Re: avoiding file system caching of a table

From: Jeff Janes <jeff(dot)janes(at)gmail(dot)com>
To: Gabriel E(dot) Sánchez Martínez <gabrielesanchez(at)gmail(dot)com>
Cc: Postgres General <pgsql-general(at)postgresql(dot)org>
Subject: Re: avoiding file system caching of a table
Date: 2014-02-18 01:45:23
Message-ID: CAMkU=1wH3UwnMM+AzEOVT3nx7Goba7d4yG0KB3jWX=XD-TRz6g@mail.gmail.com
Views: Raw Message | Whole Thread | Download mbox | Resend email
Thread:
Lists: pgsql-general

On Mon, Feb 17, 2014 at 5:09 PM, "Gabriel E. Sánchez Martínez" <
gabrielesanchez(at)gmail(dot)com> wrote:

>
> On 02/16/2014 10:33 PM, Gabriel Sánchez Martínez wrote:
>
>> Is there a way of asking PostgreSQL to read the files of a table directly
>> off the disk, asking the OS not to use the file cache? I am running
>> PostgreSQL 9.1 on Ubuntu Server 64-bit. The server in question has the
>> maximum amount of RAM it supports, but the database has grown much larger.
>> Most of the time it doesn't matter, because only specific tables or parts
>> of indexed tables are queried, and all of that fits in the file cache. But
>> we have a new requirement of queries to a table several times larger than
>> the total RAM, and the database has slowed down considerably for the other
>> queries.
>>
>> I am assuming that with every query to the large table, the OS caches the
>> files containing the table's data, and since the table is larger than total
>> RAM, all the old caches are cleared. The caches that were useful for other
>> smaller tables are lost, and the new caches of the large table are useless
>> because on the next query caching will start again from the first files of
>> the table. Please point out if there is a problem with this assumption.
>> Note that I am refering to OS file caching and not PostgreSQL caching.
>>
>
If you told postgresql to tell the kernel not to cache the data it reads,
how would this help? The data you want in cache would no longer be pushed
out of the cache, but that is because it would no longer be there in the
first place. You would have to make this instruction to the kernel be
selective. It would only tell it not to cache when it is doing a very
large query. It might be theoretically possible to do this, but it it
would probably cause more harm than good to most people most of the time.

>
>> Is there a way around this? I have read that there is a way of asking
>> the OS not to cache a file when the file is opened. Is there a way of
>> telling PostgreSQL to use this option when reading files that belong a
>> specific table?
>>
>> What about putting the table on a tablespace that is on a different
>> device partition with the sync mount option? Would that help?
>>
>
> I have read forum postings saying that the sync option affects writes, and
> will not prevent reads from caching. At some forum posting I came across
> nocache, a utility for linux. It is used by typing "nocache <command>" in
> a shell. But I can't do that with a postgres process when a connection
> opens because postgres is the one opening the process.
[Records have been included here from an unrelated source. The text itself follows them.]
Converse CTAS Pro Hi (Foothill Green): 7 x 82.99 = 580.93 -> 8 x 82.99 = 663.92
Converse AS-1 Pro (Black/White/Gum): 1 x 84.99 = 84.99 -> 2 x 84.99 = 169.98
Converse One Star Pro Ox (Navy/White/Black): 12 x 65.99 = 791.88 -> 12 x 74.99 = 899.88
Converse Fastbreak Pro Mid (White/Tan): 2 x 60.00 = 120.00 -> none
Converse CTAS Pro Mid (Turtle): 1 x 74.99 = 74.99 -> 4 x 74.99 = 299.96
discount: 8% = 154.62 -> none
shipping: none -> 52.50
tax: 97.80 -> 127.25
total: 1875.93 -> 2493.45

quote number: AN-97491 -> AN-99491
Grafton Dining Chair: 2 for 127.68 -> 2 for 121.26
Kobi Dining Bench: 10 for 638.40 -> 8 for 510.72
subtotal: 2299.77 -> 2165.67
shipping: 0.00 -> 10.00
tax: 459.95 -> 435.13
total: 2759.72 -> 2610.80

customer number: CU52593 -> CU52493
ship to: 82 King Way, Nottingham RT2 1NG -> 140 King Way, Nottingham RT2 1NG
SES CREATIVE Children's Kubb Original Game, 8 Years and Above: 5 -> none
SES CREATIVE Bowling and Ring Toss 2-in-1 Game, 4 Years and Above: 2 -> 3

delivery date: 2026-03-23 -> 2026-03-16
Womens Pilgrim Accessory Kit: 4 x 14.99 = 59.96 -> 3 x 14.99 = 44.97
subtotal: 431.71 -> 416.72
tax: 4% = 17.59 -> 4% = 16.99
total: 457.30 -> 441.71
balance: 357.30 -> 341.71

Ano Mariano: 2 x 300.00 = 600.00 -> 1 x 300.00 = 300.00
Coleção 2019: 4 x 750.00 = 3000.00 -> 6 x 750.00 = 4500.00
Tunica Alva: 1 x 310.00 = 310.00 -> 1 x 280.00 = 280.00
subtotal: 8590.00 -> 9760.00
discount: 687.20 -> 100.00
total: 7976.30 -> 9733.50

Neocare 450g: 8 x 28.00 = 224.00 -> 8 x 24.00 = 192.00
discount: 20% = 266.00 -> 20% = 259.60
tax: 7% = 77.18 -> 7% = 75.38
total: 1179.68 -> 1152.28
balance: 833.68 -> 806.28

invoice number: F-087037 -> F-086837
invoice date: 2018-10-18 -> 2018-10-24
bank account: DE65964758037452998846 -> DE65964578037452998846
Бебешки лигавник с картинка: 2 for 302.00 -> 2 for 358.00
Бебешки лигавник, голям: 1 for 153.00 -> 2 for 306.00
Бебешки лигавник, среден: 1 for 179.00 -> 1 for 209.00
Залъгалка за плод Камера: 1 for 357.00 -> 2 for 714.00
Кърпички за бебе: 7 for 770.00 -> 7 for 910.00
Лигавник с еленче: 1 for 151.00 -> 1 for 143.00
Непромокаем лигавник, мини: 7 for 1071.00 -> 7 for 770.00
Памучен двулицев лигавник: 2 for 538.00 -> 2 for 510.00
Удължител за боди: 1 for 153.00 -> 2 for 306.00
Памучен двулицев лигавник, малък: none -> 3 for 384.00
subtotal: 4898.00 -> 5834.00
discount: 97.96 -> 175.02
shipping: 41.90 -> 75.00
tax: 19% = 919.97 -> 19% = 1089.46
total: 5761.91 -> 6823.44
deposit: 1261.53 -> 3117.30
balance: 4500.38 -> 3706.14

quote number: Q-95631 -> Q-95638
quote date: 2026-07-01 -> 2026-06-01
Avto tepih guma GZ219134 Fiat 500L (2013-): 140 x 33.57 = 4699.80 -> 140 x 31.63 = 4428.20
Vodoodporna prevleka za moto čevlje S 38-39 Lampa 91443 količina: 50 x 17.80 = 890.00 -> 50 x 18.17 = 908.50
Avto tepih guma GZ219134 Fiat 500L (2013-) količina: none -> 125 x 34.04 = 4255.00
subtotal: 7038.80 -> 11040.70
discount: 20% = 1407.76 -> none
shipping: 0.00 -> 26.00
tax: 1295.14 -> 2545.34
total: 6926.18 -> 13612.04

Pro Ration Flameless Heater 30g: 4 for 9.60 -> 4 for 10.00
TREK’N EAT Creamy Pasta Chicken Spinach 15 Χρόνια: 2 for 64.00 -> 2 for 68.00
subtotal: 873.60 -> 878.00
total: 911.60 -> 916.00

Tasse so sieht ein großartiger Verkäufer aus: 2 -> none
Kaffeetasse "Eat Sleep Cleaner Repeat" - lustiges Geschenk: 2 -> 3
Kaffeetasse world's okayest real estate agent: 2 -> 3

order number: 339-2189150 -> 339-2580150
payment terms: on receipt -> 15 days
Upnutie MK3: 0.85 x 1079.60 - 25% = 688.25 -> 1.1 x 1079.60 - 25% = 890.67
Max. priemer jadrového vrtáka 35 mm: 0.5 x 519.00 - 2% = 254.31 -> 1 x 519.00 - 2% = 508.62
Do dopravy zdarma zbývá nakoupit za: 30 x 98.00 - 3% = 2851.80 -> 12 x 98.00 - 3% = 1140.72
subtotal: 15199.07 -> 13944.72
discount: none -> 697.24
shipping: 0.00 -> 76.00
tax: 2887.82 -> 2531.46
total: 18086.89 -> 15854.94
You would have to start the entire service with that utility, then. Which
again would defeat the purpose.

> Does someone know a work-around, or a different solution to the problem?
> Shouldn't PostgreSQL be smart about this and based on the statistics
> collected for a table and on the query plan know the harm that will be done
> if all of a very large table's pages are read and flush the cache?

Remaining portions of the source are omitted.